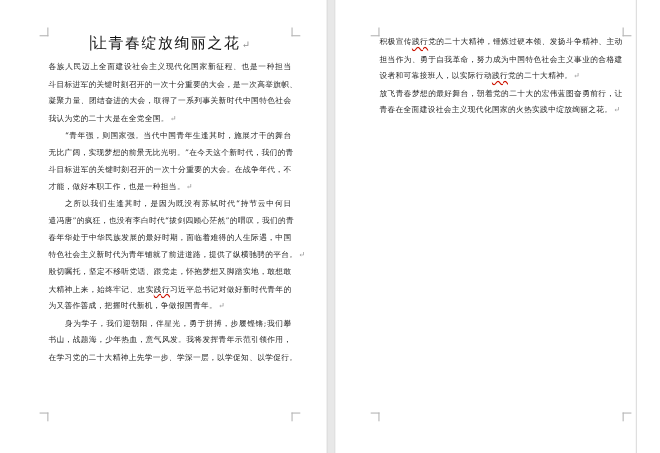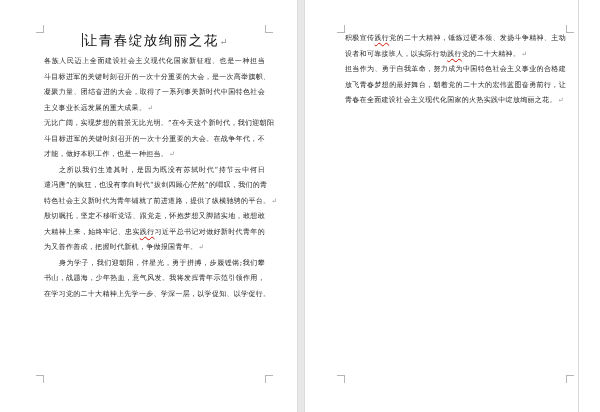"设者和可靠接班人，以实际行动践行党的二十大精神。 ↵" div.line { order: before "担当作为、勇于自我革命，努力成为中国特色社会主义事业的合格建" -> after "担当作为、勇于自我革命，努力成为中国特色社会主义事业的合格建" }
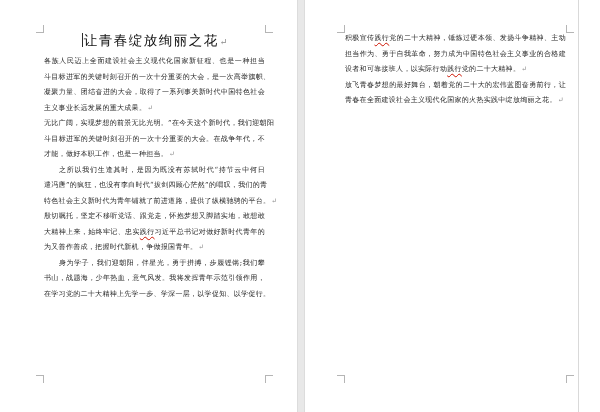"主义事业长远发展的重大成果。" span.run { text: 主义事业长远发展的重大成果 -> 我认为党的二十大是在全党全国 }
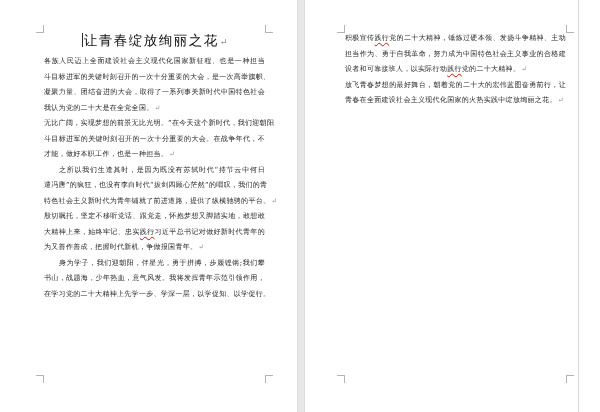"“青年强，则国家强。当代中国青年生逢其时，施展才干的舞台" div.line { html: none -> <div><span>“青年强，则国家强。当代中国青年生逢其时，施展才干的舞台</span></div> }
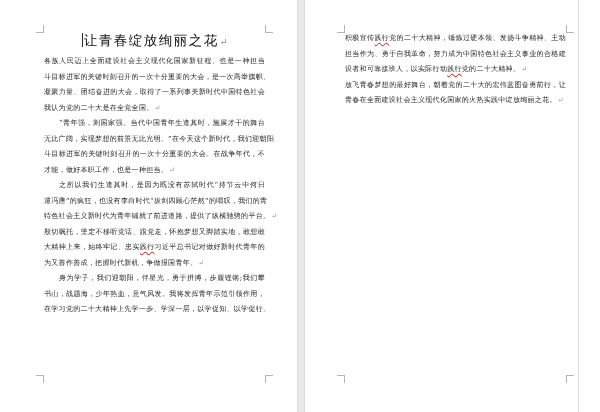"无比广阔，实现梦想的前景无比光明。”在今天这个新时代，我们迎朝阳" span.run { text: 迎朝阳 -> 的青 }
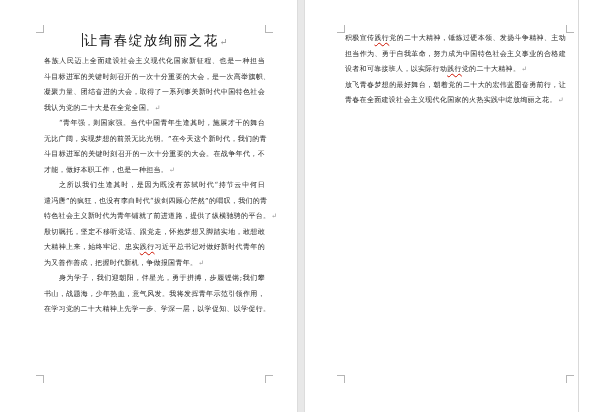"春年华处于中华民族发展的最好时期，面临着难得的人生际遇，中国" div.line { html: none -> <div><span>春年华处于中华民族发展的最好时期，面临着难得的人生际遇，中国</span></div> }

PROMPT: Only exact lines belong in the answer: those from the beginning of the entries above through the line holding "text: 主义事业长远发展的重大成果 ->", with no pictures.

TASK ANSWER:
"设者和可靠接班人，以实际行动践行党的二十大精神。 ↵" div.line { order: before "担当作为、勇于自我革命，努力成为中国特色社会主义事业的合格建" -> after "担当作为、勇于自我革命，努力成为中国特色社会主义事业的合格建" }
"主义事业长远发展的重大成果。" span.run { text: 主义事业长远发展的重大成果 -> 我认为党的二十大是在全党全国 }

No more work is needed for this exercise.